The idea behind the BIAT is that people are quicker to categorize things with the same response when they are associated more closely in memory, even if they consciously reject that association. If a person has positive associations with a particular racial group, for example, it should take less time to categorize faces from that group together with positive words. A person with negative associations, on the other hand, would need more time to categorize faces from that group together with positive words. Thus, the BIAT can uncover biases people may not be conscious of and do not endorse.
Axt and colleagues found that participants were most likely to prefer members of their own race. Additionally, members of almost every racial group exhibited an implicit racial hierarchy of positive evaluations: White, then Asian, then Black, then Hispanic.
Likewise, people favored their own religion. After their own group, participants’ implicit hierarchies usually placed Christianity next, followed by Judaism, Hinduism or Buddhism (there were two versions of the test, with either Hinduism or Buddhism as an option), and Islam.
Unlike race and religion, however, people did not show a preference for members of their own age group. Still, every age group demonstrated an implicit age-based hierarchy with children at the top, followed by young adults, middle-aged adults, and, finally, older adults.
Importantly, participants’ implicit associations differed from evaluations they made when asked to report what they consciously thought of various racial, religious, and age groups.
The researchers offer an explanation for the results:
“Our explicit, conscious attitudes may be derived more from personal beliefs about others. At the same time, implicit attitudes may arise both from our own identities as well as from widely spread cultural beliefs or values,” says Axt. “While we may disagree with such cultural beliefs, these results illustrate how they can nevertheless shape our minds.”
According to Axt and colleagues, the findings contribute to the debate over whether people prefer their own groups, or if those on a lower social rung actually esteem high-status groups as a justification for the way things are:
“Like many scientific debates, our results suggest that the answer is ‘both.’”
Co-authors on the study include Charles R. Ebersole and Brian A. Nosek of the University of Virginia.
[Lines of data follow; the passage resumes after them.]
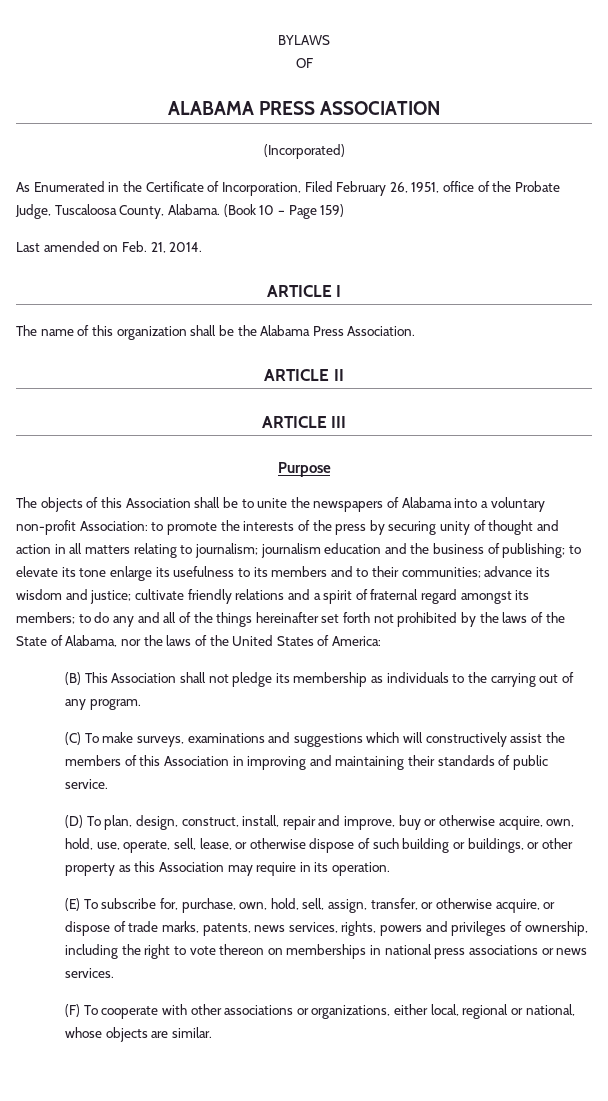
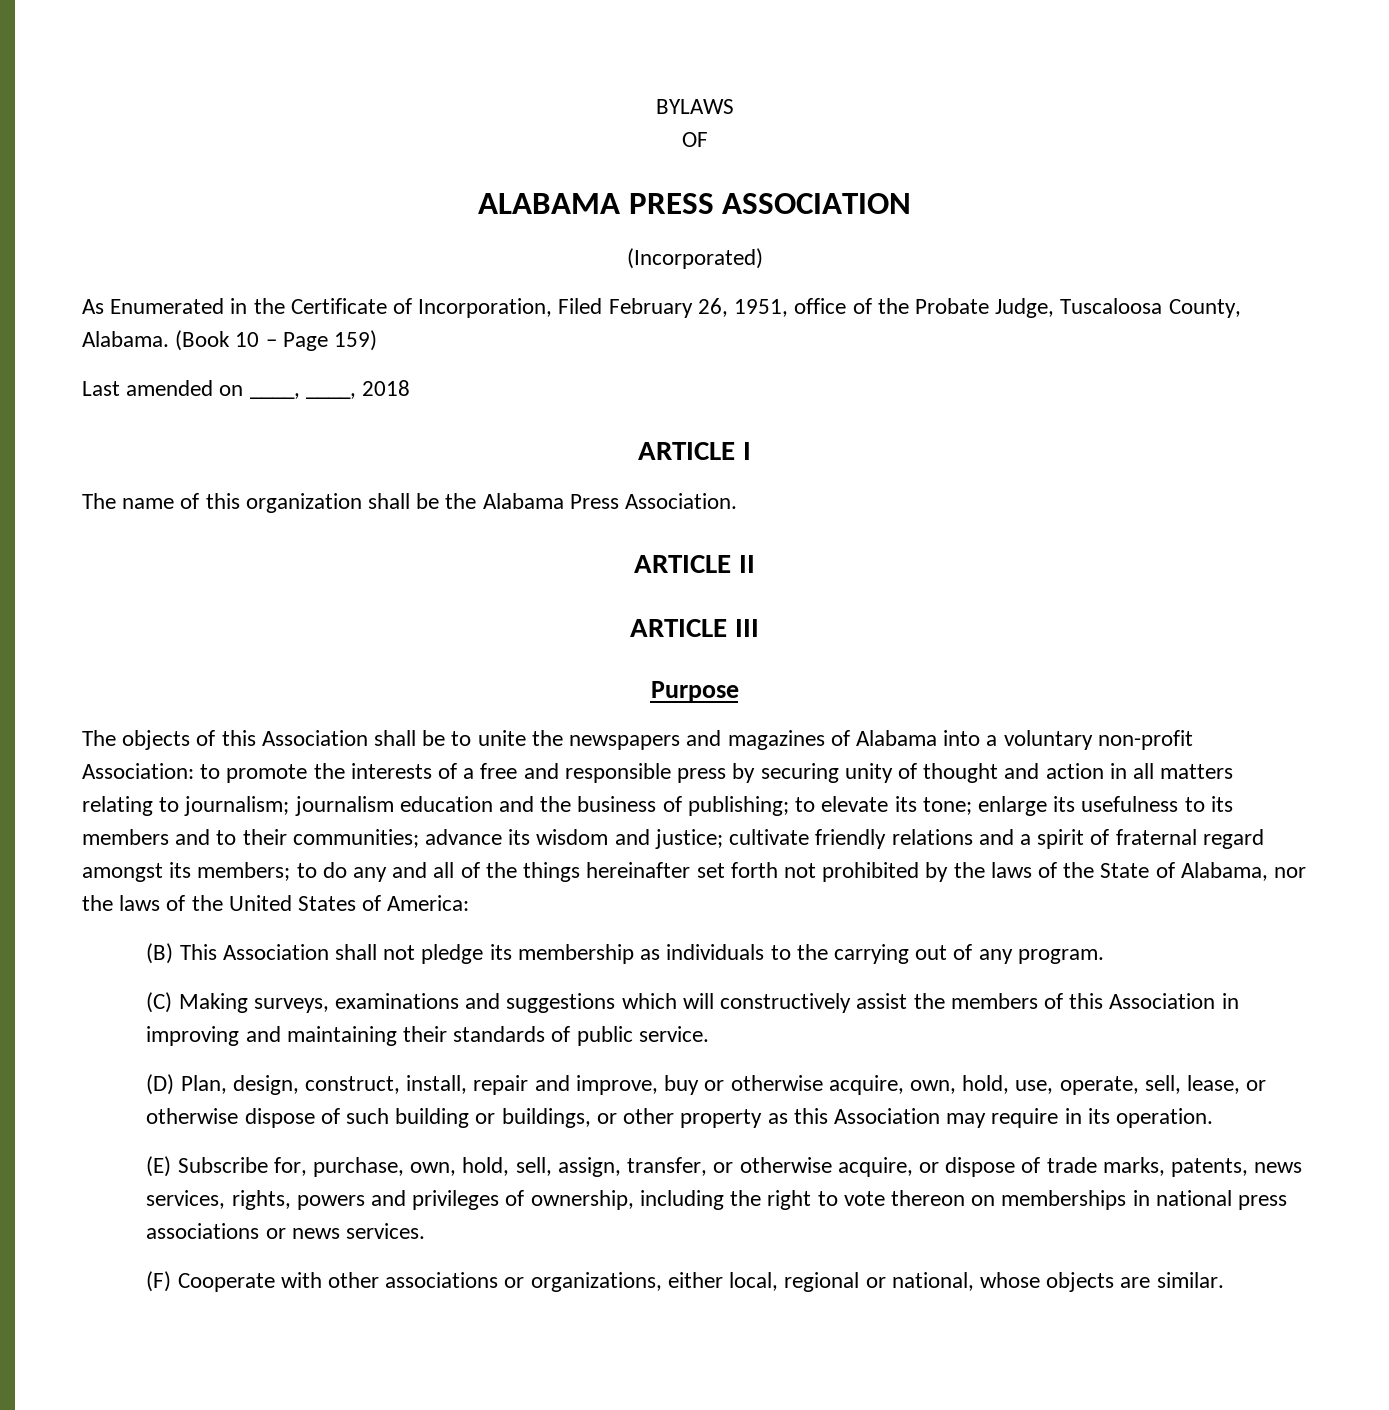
- Last amended on Feb. 21, 2014.
+ Last amended on ____, ____, 2018
- The objects of this Association shall be to unite the newspapers of Alabama into a voluntary non-profit Association:
+ The objects of this Association shall be to unite the newspapers and magazines of Alabama into a voluntary non-profit Association:
- to promote the interests of the press by securing unity of thought and action in all matters relating to journalism;
+ to promote the interests of a free and responsible press by securing unity of thought and action in all matters relating to journalism;
- to elevate its tone enlarge its usefulness to its members and to their communities;
+ to elevate its tone; enlarge its usefulness to its members and to their communities;
- (C) To make surveys, examinations and suggestions which will constructively assist the members of this Association in improving and maintaining their standards of public service.
+ (C) Making surveys, examinations and suggestions which will constructively assist the members of this Association in improving and maintaining their standards of public service.
- (D) To plan, design, construct, install, repair and improve, buy or otherwise acquire, own, hold, use, operate, sell, lease, or otherwise dispose of such building or buildings, or other property as this Association may require in its operation.
+ (D) Plan, design, construct, install, repair and improve, buy or otherwise acquire, own, hold, use, operate, sell, lease, or otherwise dispose of such building or buildings, or other property as this Association may require in its operation.
- (E) To subscribe for, purchase, own, hold, sell, assign, transfer, or otherwise acquire, or dispose of trade marks, patents, news services, rights, powers and privileges of ownership, including the right to vote thereon on memberships in national press associations or news services.
+ (E) Subscribe for, purchase, own, hold, sell, assign, transfer, or otherwise acquire, or dispose of trade marks, patents, news services, rights, powers and privileges of ownership, including the right to vote thereon on memberships in national press associations or news services.
- (F) To cooperate with other associations or organizations, either local, regional or national, whose objects are similar.
+ (F) Cooperate with other associations or organizations, either local, regional or national, whose objects are similar.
All data and materials have been made publicly available via Open Science Framework and can be accessed at https://osf.io/zg2su/files/. The complete Open Practices Disclosure for this article can be found at http://pss.sagepub.com/content/by/supplemental-data. This article has received badges for Open Data and Open Materials. More information about the Open Practices badges can be found at https://osf.io/tvyxz/wiki/view/ and http://pss.sagepub.com/content/25/1/3.full.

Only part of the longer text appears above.